Revision comparison data:
○ ○ ○ ○ ○ ○ ○
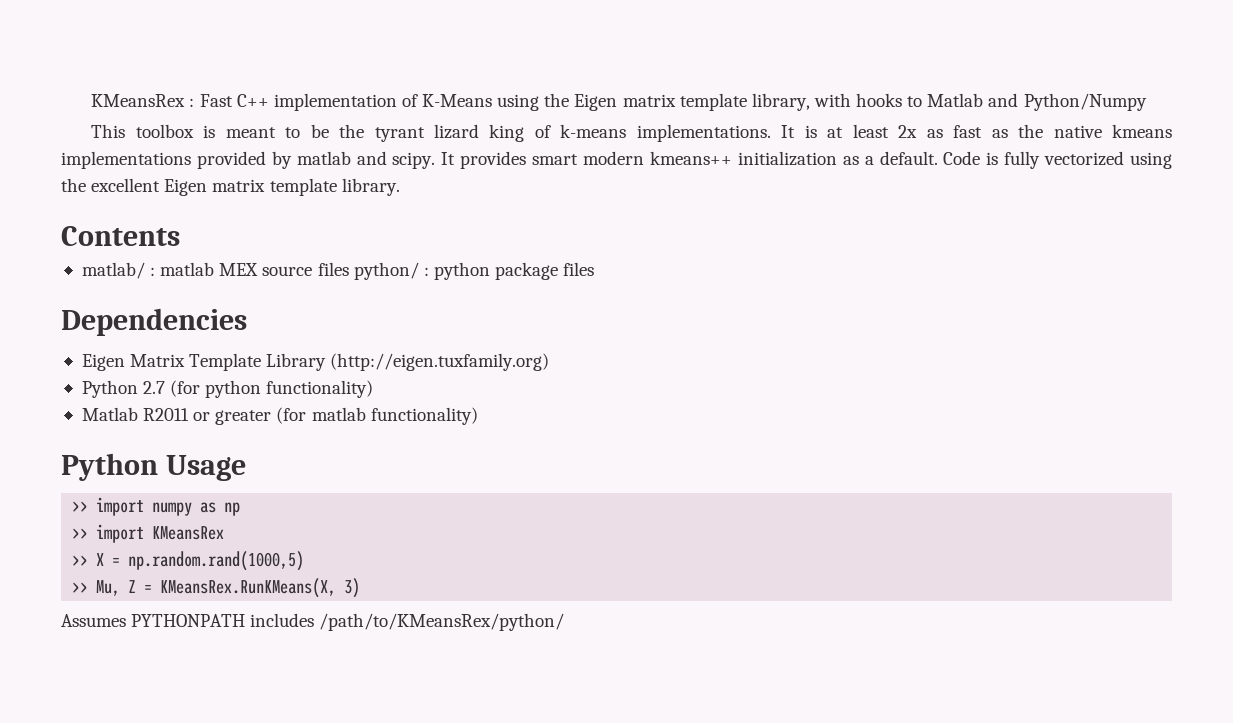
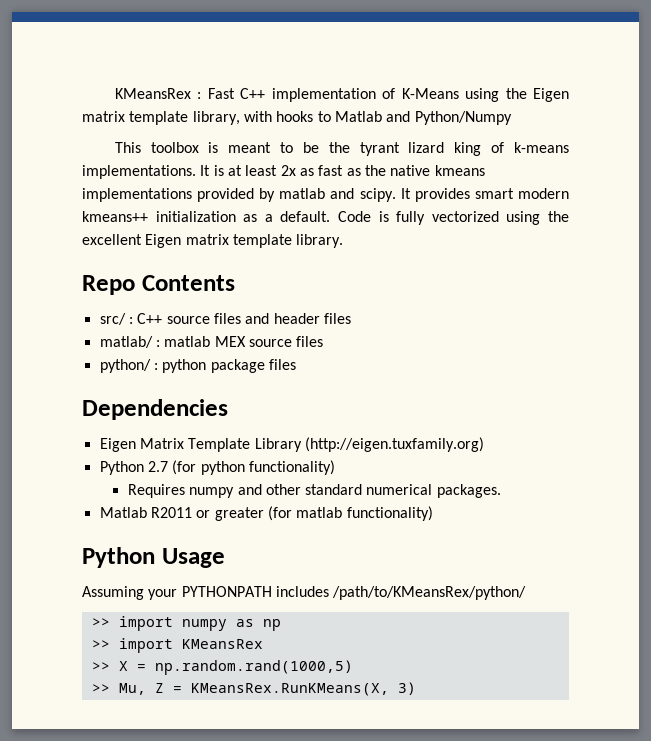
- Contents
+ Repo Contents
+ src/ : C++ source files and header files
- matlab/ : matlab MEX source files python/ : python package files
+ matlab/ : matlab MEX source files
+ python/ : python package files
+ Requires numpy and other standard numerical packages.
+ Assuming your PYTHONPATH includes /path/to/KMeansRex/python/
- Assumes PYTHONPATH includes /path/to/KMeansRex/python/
○ ○ ○ ○ ○ ○ ○
● ASSIGNMENT
As you read the records above, find each line that contains "source" and copy it.

● SOLVED PROBLEM
+ src/ : C++ source files and header files
- matlab/ : matlab MEX source files python/ : python package files
+ matlab/ : matlab MEX source files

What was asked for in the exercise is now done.